*** Begin section ***

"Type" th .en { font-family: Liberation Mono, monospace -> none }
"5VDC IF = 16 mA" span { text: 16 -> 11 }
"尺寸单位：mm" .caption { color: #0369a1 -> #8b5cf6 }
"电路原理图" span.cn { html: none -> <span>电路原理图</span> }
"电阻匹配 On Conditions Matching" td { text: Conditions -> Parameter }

*** End section ***
*** Begin section ***

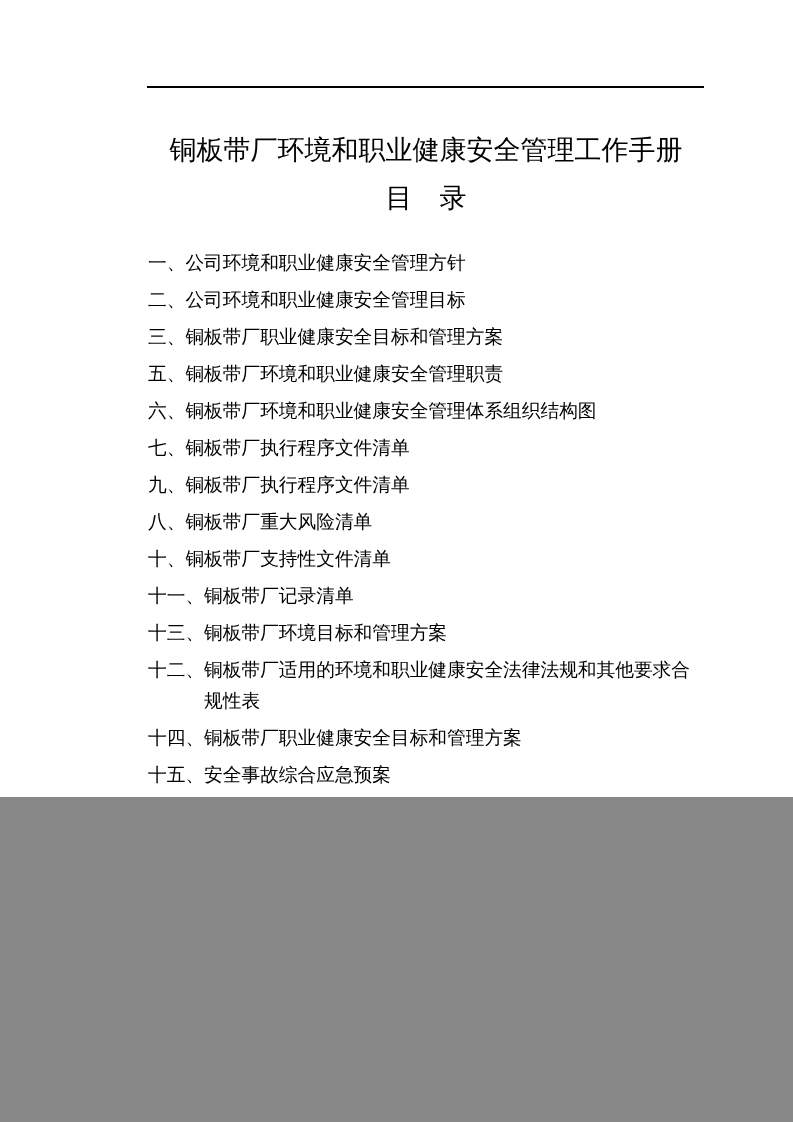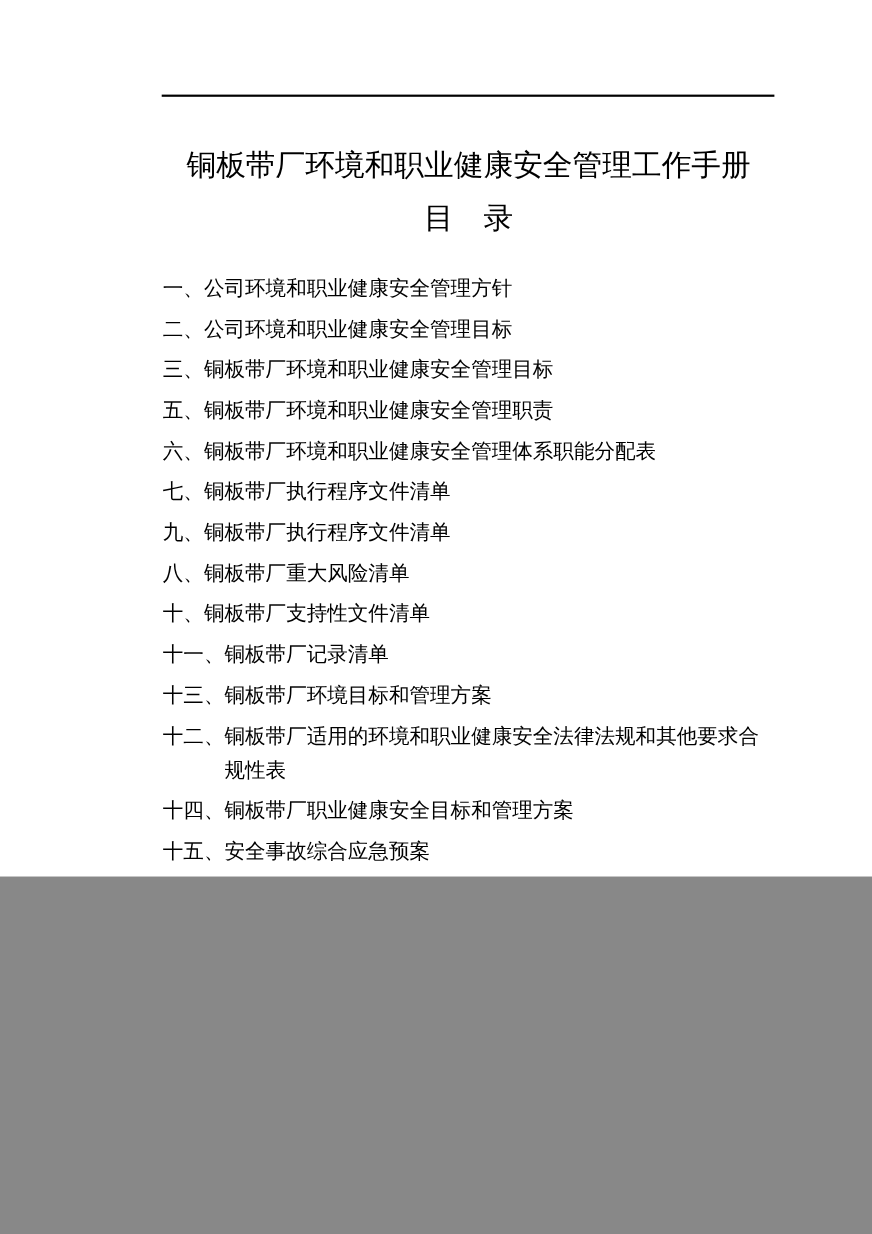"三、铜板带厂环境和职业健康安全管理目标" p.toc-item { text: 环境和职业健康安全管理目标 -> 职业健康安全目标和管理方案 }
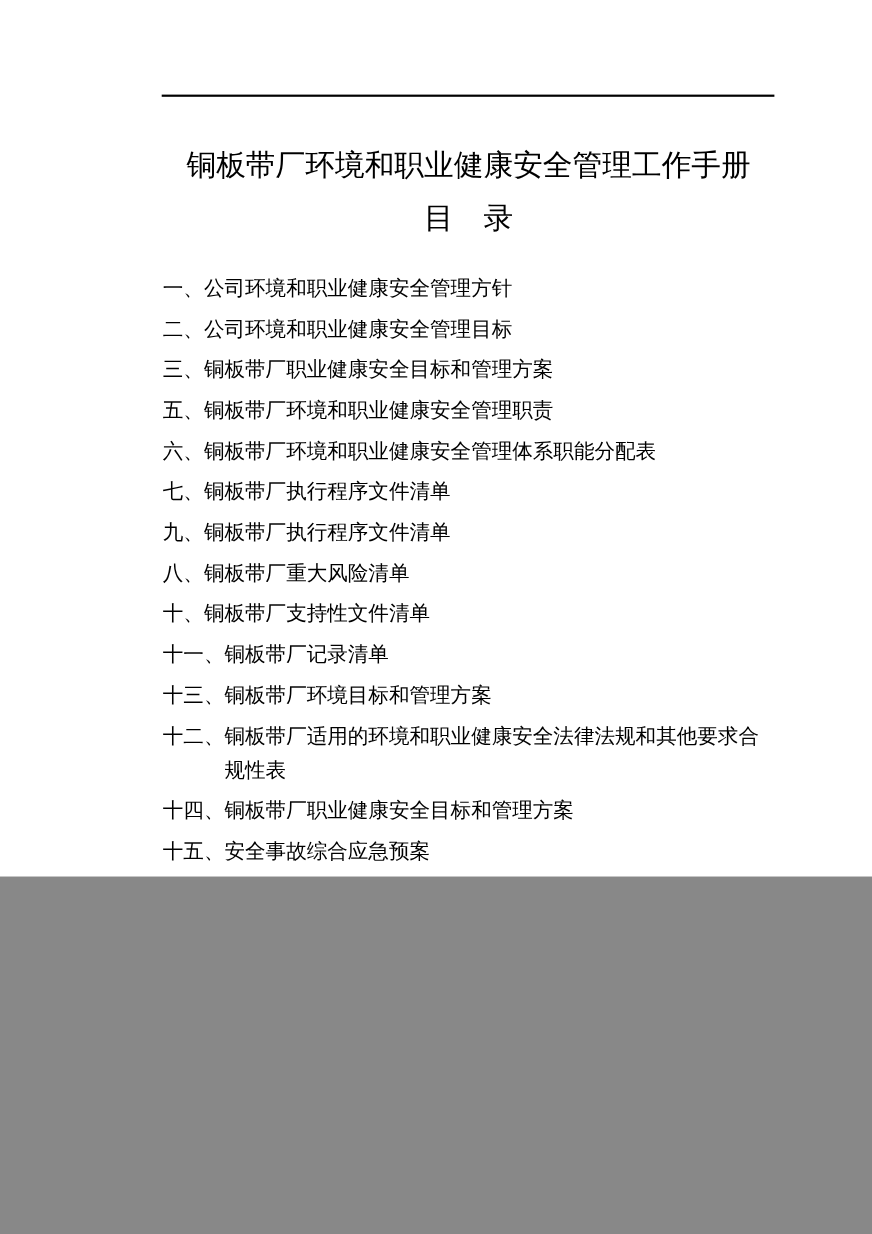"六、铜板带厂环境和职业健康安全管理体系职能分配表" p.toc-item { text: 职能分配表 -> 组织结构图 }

*** End section ***

Out of the material above, output word for word the line with "html: none ->", the line with "text: Conditions ->", and all lines between them, with nothing else.

Answer space:
"电路原理图" span.cn { html: none -> <span>电路原理图</span> }
"电阻匹配 On Conditions Matching" td { text: Conditions -> Parameter }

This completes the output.